Nos acusan también de atentar “contra la estabilidad social y la institucionalidad que durante años La Nación ha dicho defender”. No solo lo hemos dicho. Lo hemos hecho, aun a riesgo de nuestra tranquilidad personal y familiar. Nuestros valores y los de estos detractores son, por lo visto, irreconciliables. Estamos convencidos de que la información independiente y cabal sobre los enemigos de la democracia y de la moral pública, así como contra el secretismo, según ha quedado demostrado por décadas, contribuyen a fortalecer la institucionalidad. Si, por ello, el PLN y la fracción legislativa nos deslegitiman, avanzamos, sin duda alguna, por caminos diferentes.
Lo anterior son episodios. La cuestión de fondo, sin embargo, es la concordancia del PLN y de la fracción en atacar a La Nación y en defender al Gobierno por el secreto de las negociaciones financieras con China. Lo que para nosotros es inaceptable, legal y moralmente, en un régimen democrático, por el principio de publicidad, para nuestros acusadores representa un valor digno de mérito. Transcribimos en lo conducente el siguiente párrafo: “El PLN lamenta que La Nación haya tergiversado y manipulado la información, pues, desde un principio, el Gobierno de la República Popular de China solicitó, de manera formal, que los alcances de la negociación con nuestro país se mantuvieran en secreto para salvaguardar sus intereses, pues los términos de la negociación establecieron condiciones muy beneficiosas”.
Si esta es la defensa del Gobierno, se han convertido, al parecer, en sus adversarios. No creemos que esta confesión pública –avalada por el jefe de fracción, Óscar Núñez– honre a los diputados y a los dirigentes del PLN, excepto que los haya cegado la incomprensión de lectura. Se trata, ni más ni menos, de la consagración del secretismo en las negociaciones entre dos Estados, es decir, de la negación del derecho a informar y a ser informado, ancla de la democracia y expresión de la dignidad y de la soberanía de una nación. Lo menos que pueden hacer ahora, por su honor personal y por el del PLN, es retractarse, aunque el propio presidente Arias haya afirmado que “el único pecado” es que China haya pedido un manejo secreto.

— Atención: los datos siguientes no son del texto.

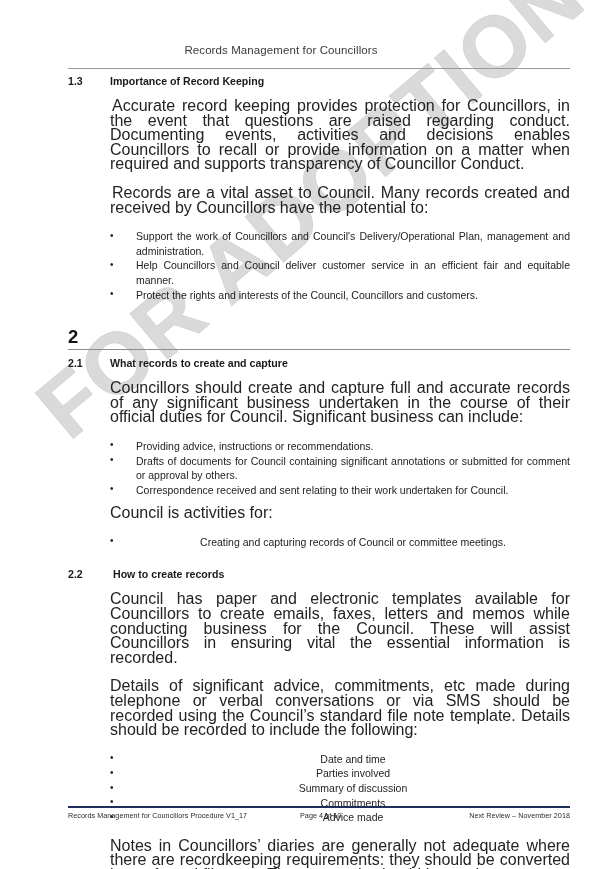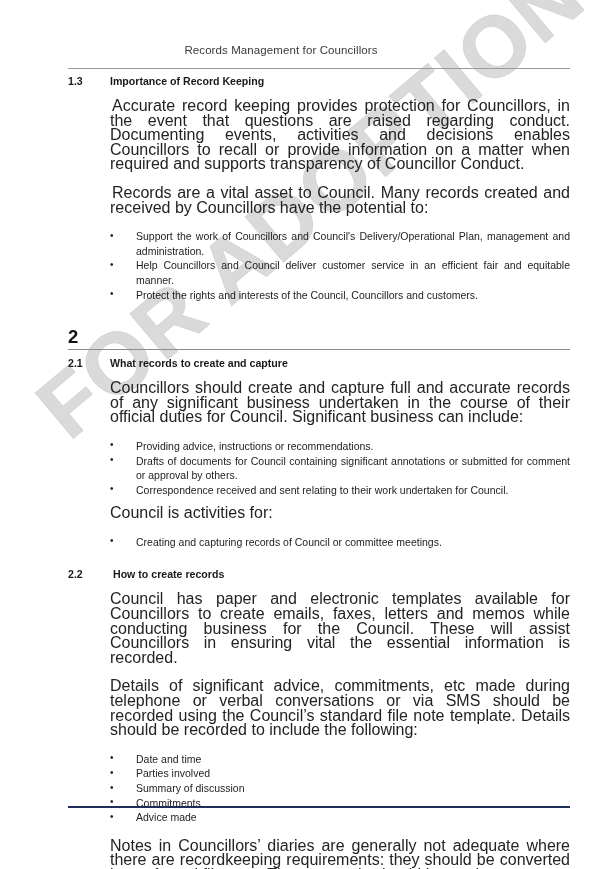--- a/index.html
+++ b/index.html
@@ -143,7 +143,7 @@
     font-size: 10px;
     color: #232323;
   }
-  ul.bullets.tight li { text-align: left; }
+  ul.bullets.tight li { text-align: center; }
 
   .spacer-sm { height: 5px; }
   .spacer-md { height: 10px; }

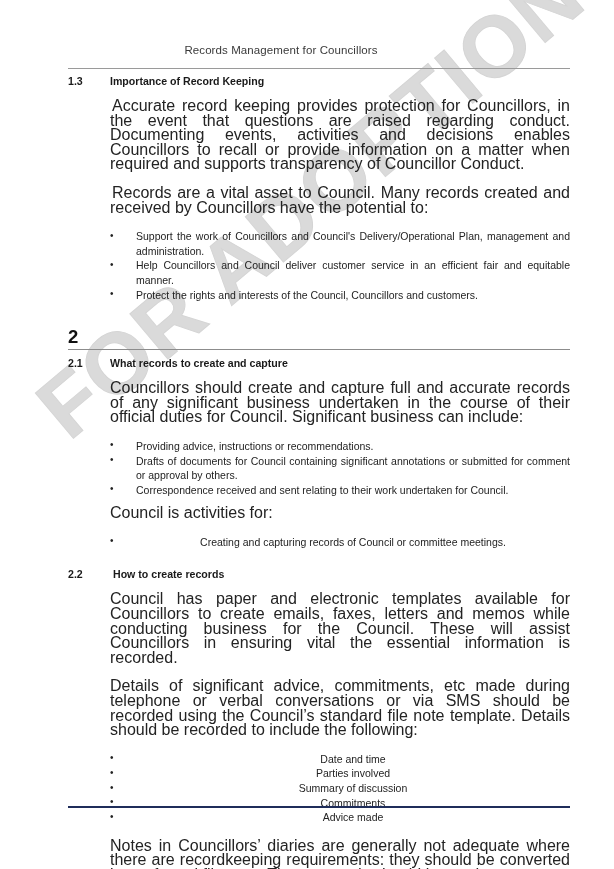--- a/index.html
+++ b/index.html
@@ -272,6 +272,11 @@
 
     <div class="footer">
       <div class="fline"></div>
+      <div class="frow">
+        <div class="fleft">Records Management for Councillors Procedure V1_17</div>
+        <div class="fcenter">Page 4 of 10</div>
+        <div class="fright">Next Review – November 2018</div>
+      </div>
     </div>
 
   </div>

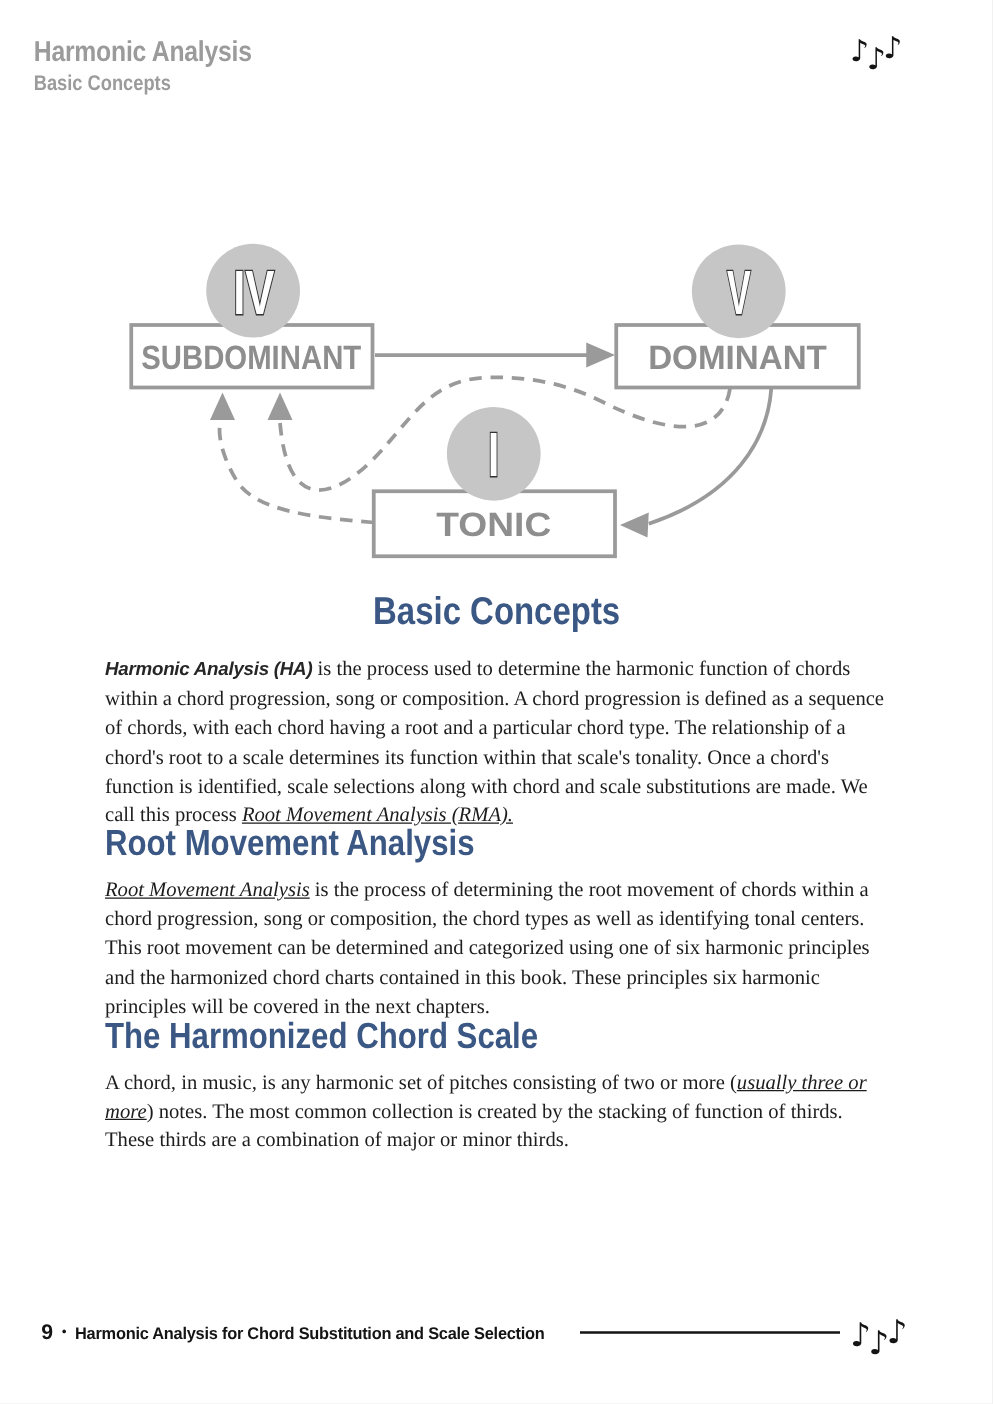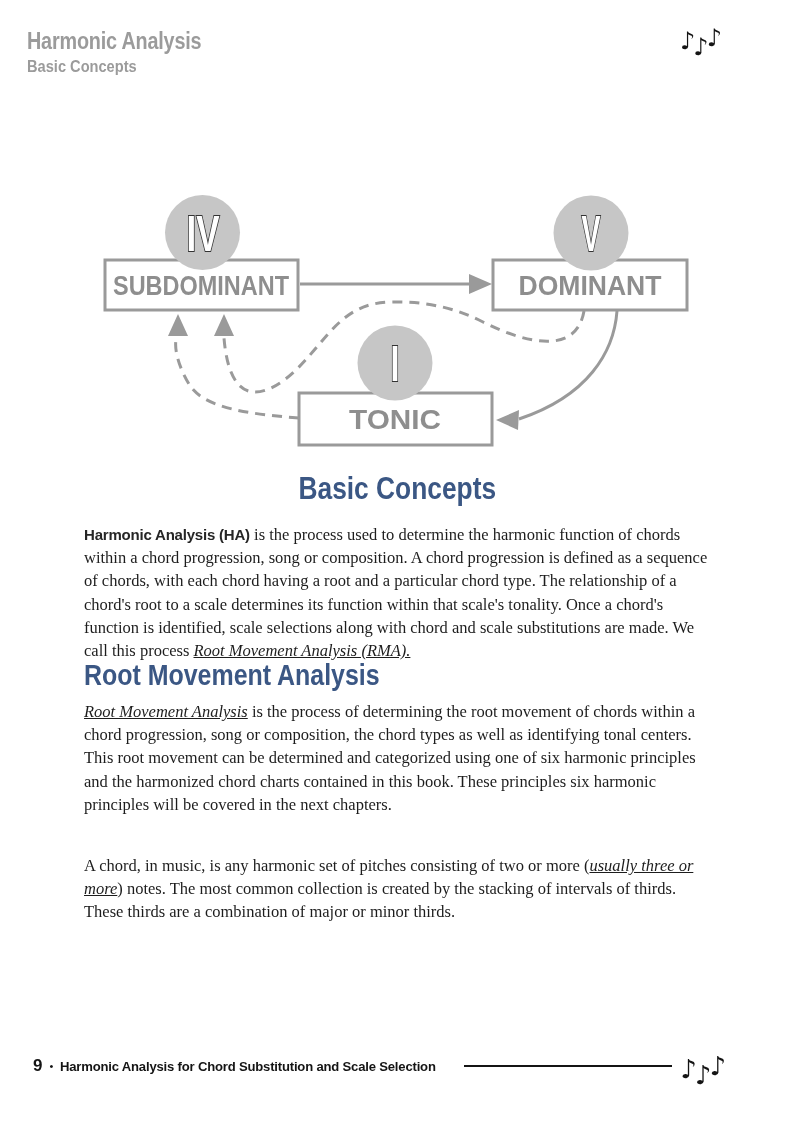--- a/index.html
+++ b/index.html
@@ -59,7 +59,7 @@
   .run-italic{font-style:italic;text-decoration:underline;}
   .run-bold-sans{
     font-family:"Liberation Sans",sans-serif;font-weight:700;font-size:15px;
-    letter-spacing:-0.2px;color:#262626;
+    letter-spacing:-0.2px;color:#262626;font-style:italic;
   }
   
   .footer-row{

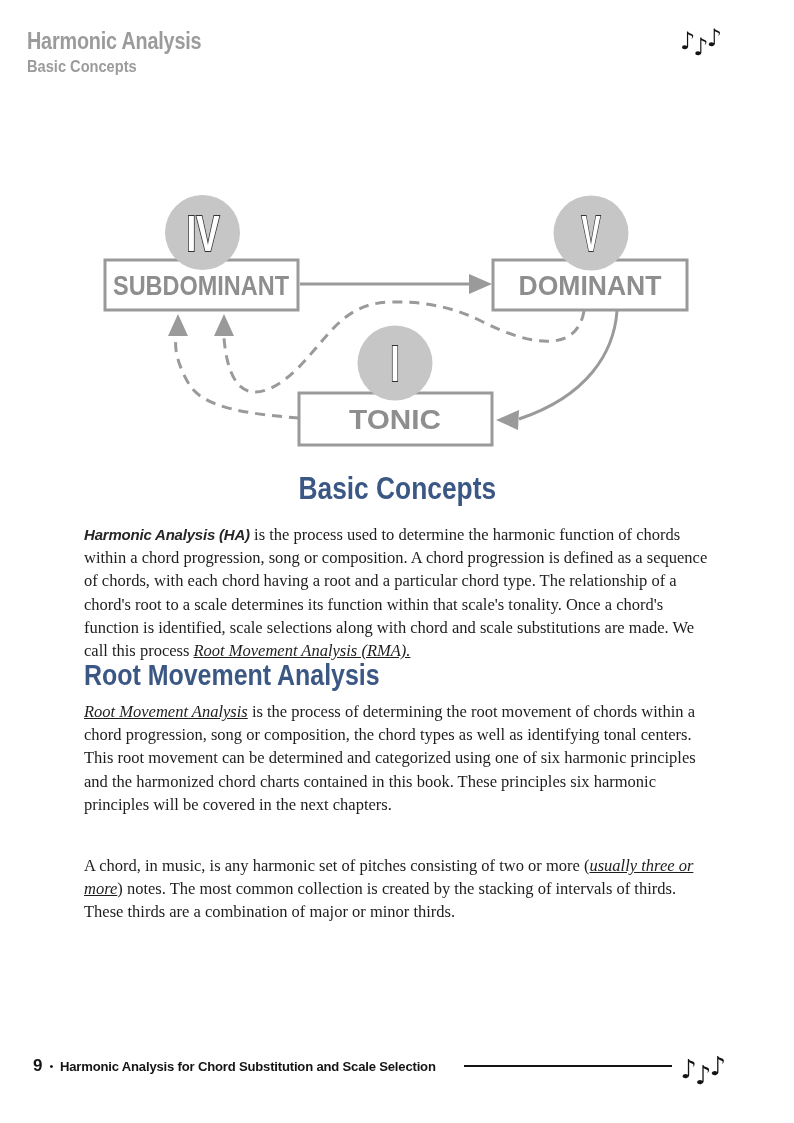--- a/index.html
+++ b/index.html
@@ -139,6 +139,9 @@
   </div>
   <div class="para" style="top:700px;"><span class="run-italic">Root Movement Analysis</span><span class="run-normal"> is the process of determining the root movement of chords within a chord progression, song or composition, the chord types as well as identifying tonal centers. This root movement can be determined and categorized using one of six harmonic principles and the harmonized chord charts contained in this book. These principles six harmonic principles will be covered in the next chapters.</span></div>
 
+  <div class="sec-h" style="top:813px;">
+    <span class="sq">The Harmonized Chord Scale</span>
+  </div>
   <div class="para" style="top:854px;"><span class="run-normal">A chord, in music, is any harmonic set of pitches consisting of two or more (</span><span class="run-italic">usually three or more</span><span class="run-normal">) notes. The most common collection is created by the stacking of intervals of thirds. These thirds are a combination of major or minor thirds.</span></div>
 
   <div class="footer-row">

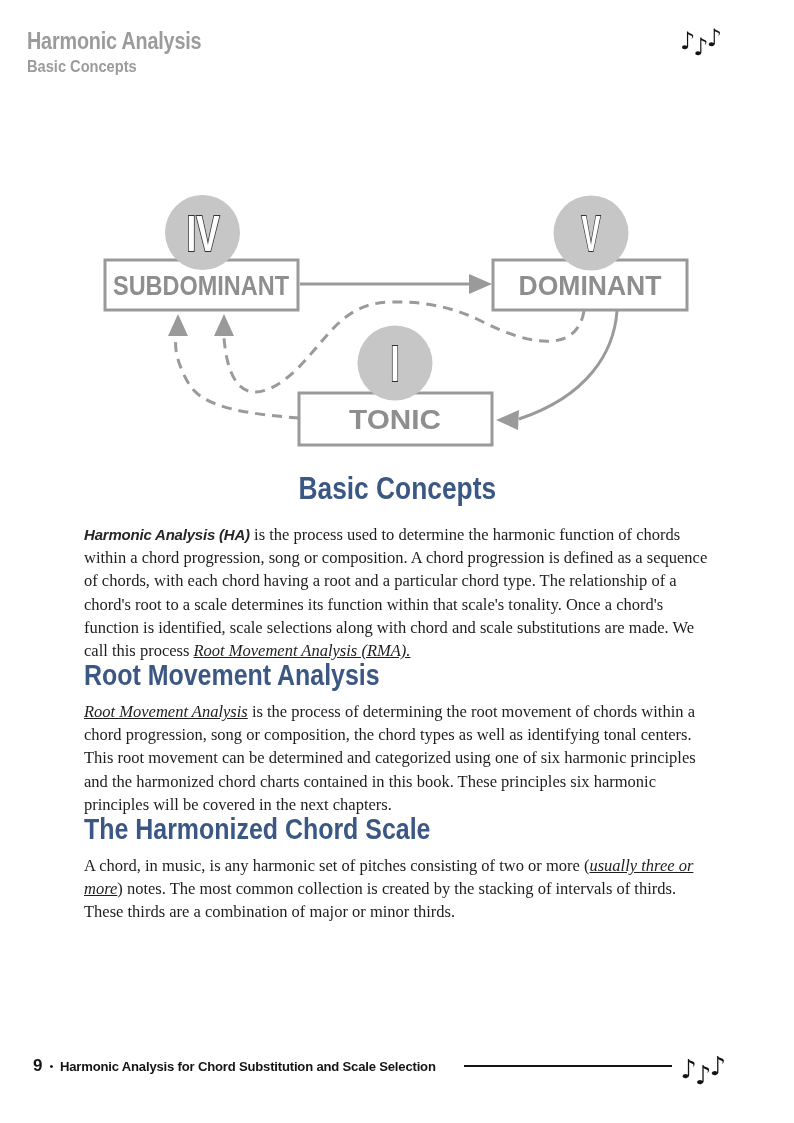--- a/index.html
+++ b/index.html
@@ -142,7 +142,7 @@
   <div class="sec-h" style="top:813px;">
     <span class="sq">The Harmonized Chord Scale</span>
   </div>
-  <div class="para" style="top:854px;"><span class="run-normal">A chord, in music, is any harmonic set of pitches consisting of two or more (</span><span class="run-italic">usually three or more</span><span class="run-normal">) notes. The most common collection is created by the stacking of intervals of thirds. These thirds are a combination of major or minor thirds.</span></div>
+  <div class="para" style="top:854px;"><span class="run-normal">A chord, in music, is any harmonic set of pitches consisting of two or more (</span><span class="run-italic">usually three or more</span><span class="run-normal">) notes. The most common collection is created by the stacking of function of thirds. These thirds are a combination of major or minor thirds.</span></div>
 
   <div class="footer-row">
     <span class="pgnum">9</span>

El pecado, por supuesto, no es de China, que se rige por otros criterios y, en tal caso, es coherente, sino del Gobierno de Costa Rica, y sus defensores, que no lo han sido. Sea esta una oportuna reflexión para pasado mañana, 15 de septiembre.
Y, ahora, una nota final. La convocatoria de la fracción del PLN, anteayer, a una conferencia de prensa fracasó. Luego, en los comunicados de esta y del propio PLN no figura firma alguna. Extraño proceder ante un asunto de tal envergadura. Han preferido la táctica de Fuenteovejuna al testimonio personal. Nos queda ahora la duda sobre la responsabilidad real de estos testigos y defensores históricos.